Thread: Understanding, testing and improving our Windows filesystem code

Understanding, testing and improving our Windows filesystem code

From
Thomas Munro
Date:
Hi,

As a card-carrying Unix hacker, I think it'd be great to remove the
differences between platforms if possible using newer Windows
facilities, so everything just works the way we expect.  Two things
that stopped progress on that front in the past were (1) uncertainty
about OS versioning, fixed in v16 with an EOL purge, and (2)
uncertainty about what the new interfaces really do, due to lack of
good ways to test, which I'd like to address here.

My goals in this thread:

 * introduce a pattern/idiom for TAP-testing of low level C code
without a database server
 * demonstrate the behaviour of our filesystem porting code with full coverage
 * fix reported bugs in my recent symlink changes with coverage
 * understand the new "POSIX semantics" changes in Windows 10
 * figure out what our policy should be on "POSIX semantics"

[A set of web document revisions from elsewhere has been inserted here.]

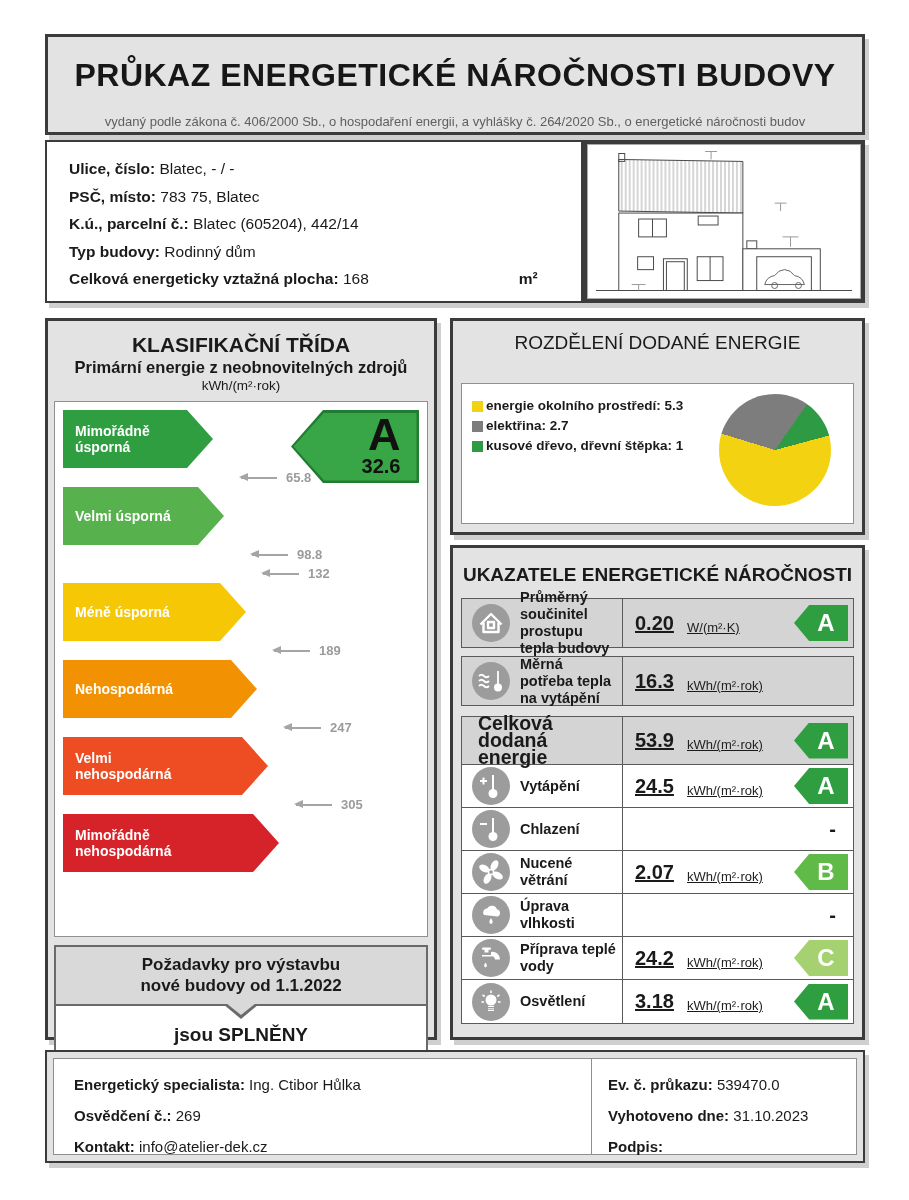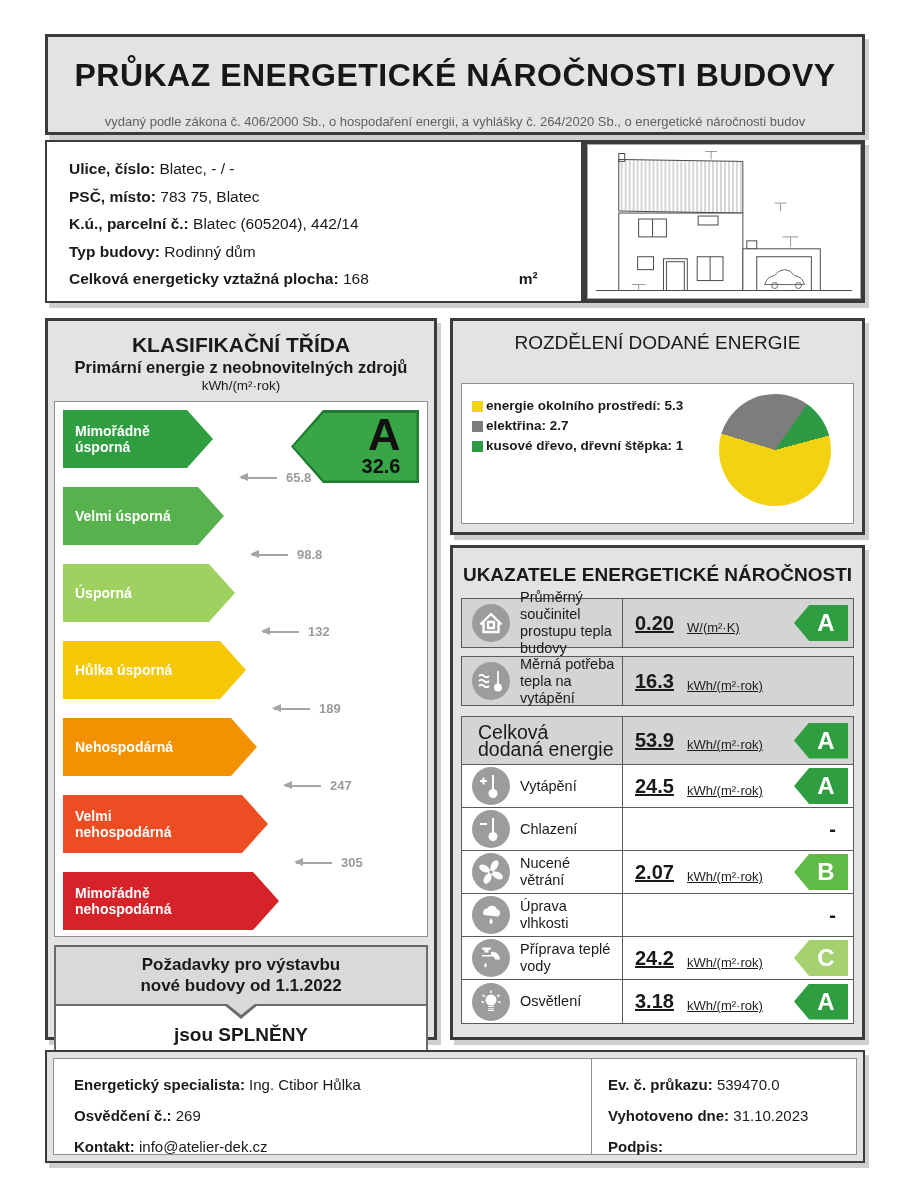--- a/index.html
+++ b/index.html
@@ -178,11 +178,6 @@
           <span class="tail"></span>
           <span>98.8</span>
         </div>
-      <div class="band">
-          <div class="shape" style="background: rgb(159, 209, 97); width: 172px;"></div>
-          <div class="lab">Úsporná</div>
-          <div class="ltr">C</div>
-        </div>
       <div class="thr" style="margin-left: 200px;">
           <span class="tail"></span>
           <span>132</span>

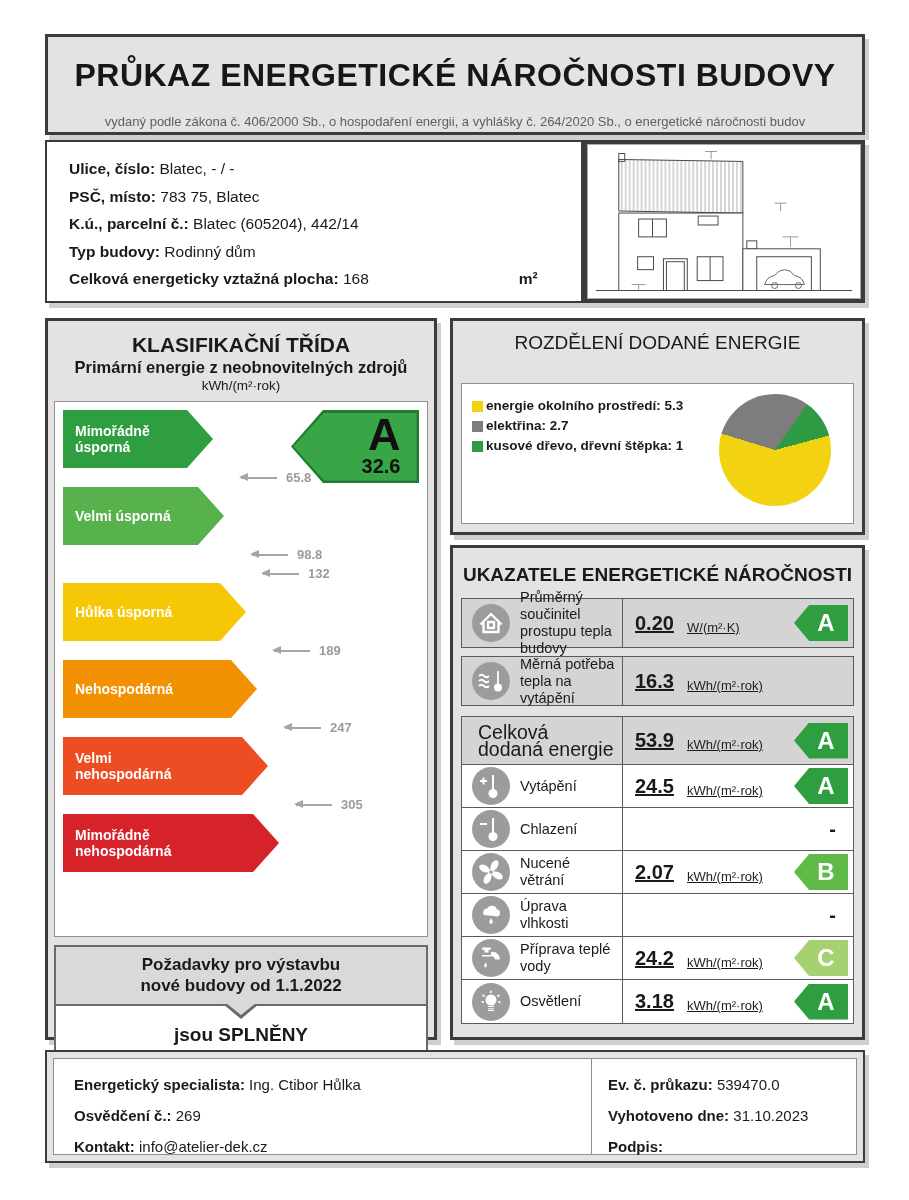--- a/index.html
+++ b/index.html
@@ -72,7 +72,7 @@
   .tbl .row:first-child { height:48px; }
   .tbl .row:last-child { border-bottom:none; }
   .icell { width:58px; flex:none; display:flex; justify-content:center; }
-  .lcell { flex:1; font-size:14.5px; font-weight:400; line-height:17px; padding-right:6px; border-right:1.5px solid #5a5a5a; align-self:stretch; display:flex; align-items:center; }
+  .lcell { flex:1; font-size:14.5px; font-weight:700; line-height:17px; padding-right:6px; border-right:1.5px solid #5a5a5a; align-self:stretch; display:flex; align-items:center; }
   .lcell.big { font-size:19.5px; padding-left:16px; }
   .vcell { width:168px; flex:none; display:flex; align-items:flex-end; padding-left:12px;text-decoration:underline; }
   .vcell .num { font-size:20px; font-weight:800; min-width:52px; }

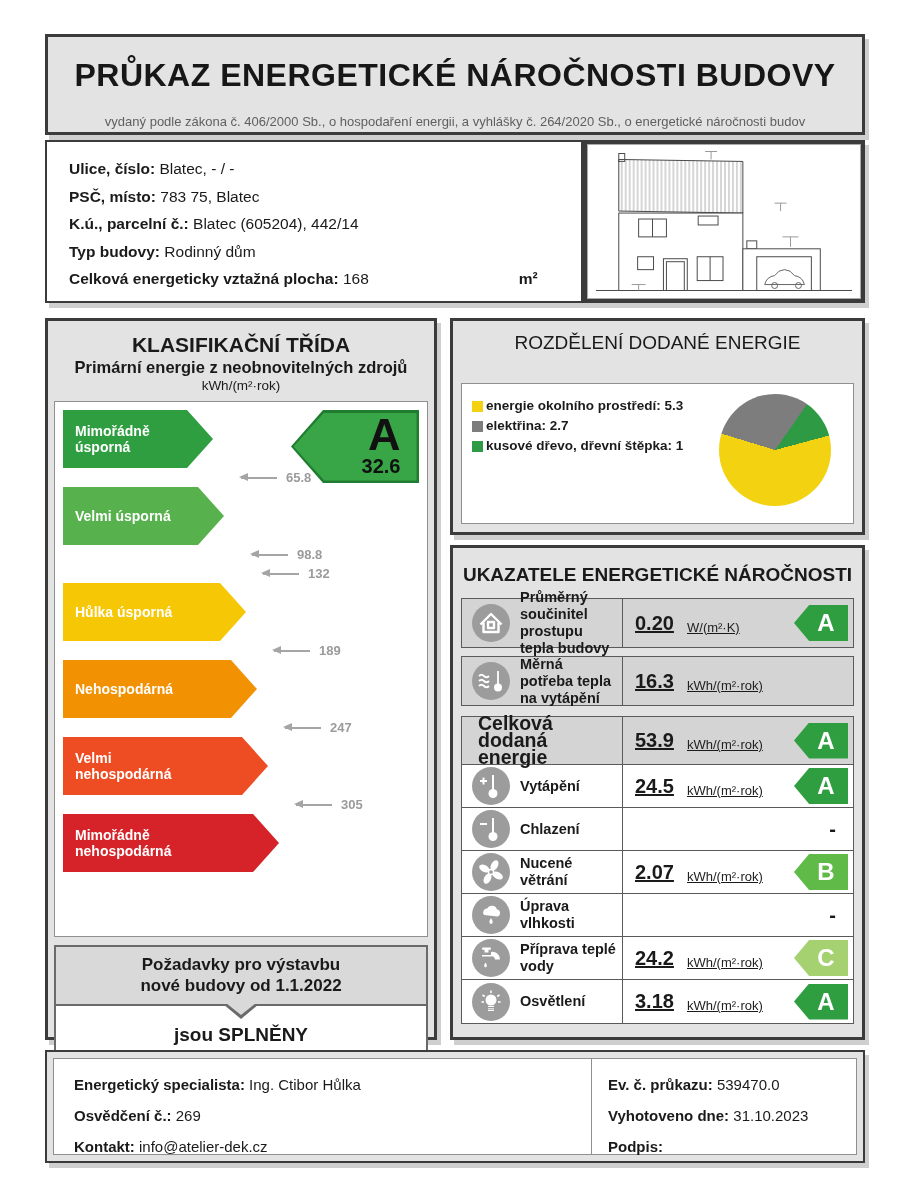--- a/index.html
+++ b/index.html
@@ -184,7 +184,7 @@
         </div>
       <div class="band">
           <div class="shape" style="background: rgb(246, 199, 4); width: 183px;"></div>
-          <div class="lab">Hůlka úsporná</div>
+          <div class="lab">Méně úsporná</div>
           <div class="ltr">D</div>
         </div>
       <div class="thr" style="margin-left: 211px;">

For context, we have a bunch of stuff under src/port to provide
POSIX-like implementations of:

  open()*
  fstat(), stat()*, lstat()*
  link(), unlink()*, rename()*
  symlink(), readlink()
  opendir(), readdir(), closedir()
  pg_pwrite(), pg_pread()

These call equivalent Windows system interfaces so we can mostly just
write code that assumes the whole world is a POSIX.  Some of them also
deal with three special aspects of Windows file handles, which
occasionally cause trouble:

1.  errno == EACCES && GetLastError() == ERROR_SHARING_VIOLATION:
This happens if you try to access a file that has been opened by
without FILE_SHARE_ flags to allow concurrent access.  While our own
open() wrapper uses those flags, other programs might not.  The
wrapper functions marked with an asterix above deal with this
condition by sleeping or retrying for 10 or 30 seconds, in the hope
that the external program goes away.  AFAIK this problem will always
be with us.

2.  errno == EACCES && GetLastNtStatus() == STATUS_DELETE_PENDING:
This happens if you try to access a directory entry that is scheduled
for asynchronous unlink, but is still present until all handles to the
file are closed.  The wrapper functions above deal with this in
various different ways:

 open() without O_CREAT: -> ENOENT, so we can pretend that unlink()
calls are synchronous
 open() with O_CREAT: -> EEXIST, the zombie dirent wins
 stat(), lstat(): -> ENOENT
 unlink(), rename(): retry, same as we do for ERROR_SHARING_VIOLATION,
until timeout or asynchonous unlink completes (this may have been
unintentional due to same errno?)

3.  errno == EACCESS && <not sure>:  You can't MoveFileEx() on top of
a file that someone has open.

In Windows 10, a new "POSIX semantics" mode was added.  Yippee!
Victor Spirin proposed[1] that we use it several commitfests ago.
Interestingly, on some systems it is already partially activated
without any change on our part.  That is, on some systems, unlink()
works synchronously (when the call returns, the dirent is gone, even
if someone else has the file open, just like Unix).  Sounds great, but
in testing different Windows systems I have access to using the
attached test suite I found three different sets of behaviour:

 A) Using Windows unlink() and MoveFileEx() on Server 2019 (CI) I get
traditional STATUS_DELETE_PENDING problems
 B) Using Windows unlink()/MoveFileEx() on Windows 10 Home (local VM)
I get mostly POSIX behaviour, except problem (3) above, which you can
see in my test suite
 C) Using Windows new SetFileInformationByHandle() calls with explicit
request for POSIX semantics (this syscall is something like fcntl(), a
kitchen sink kernel interface, and is what unlink() and MoveFileEx()
and others things are built on, but if you do it yourself you can
reach more flags) I get full POSIX behaviour according to my test
suite, i.e. agreement with FreeBSD and Linux for the dirent-related
cases I've though about so far, on both of those Windows systems

It sounds like we want option C, as Victor proposed, but I'm not sure
what happens if you try to use it on a non-NTFS filesystem (does it
quietly fall back to non-POSIX semantics, or fail, or do all file
systems now support this?).  I'm also not sure if we really support
running on a non-NTFS filesystem, not being a Windows user myself.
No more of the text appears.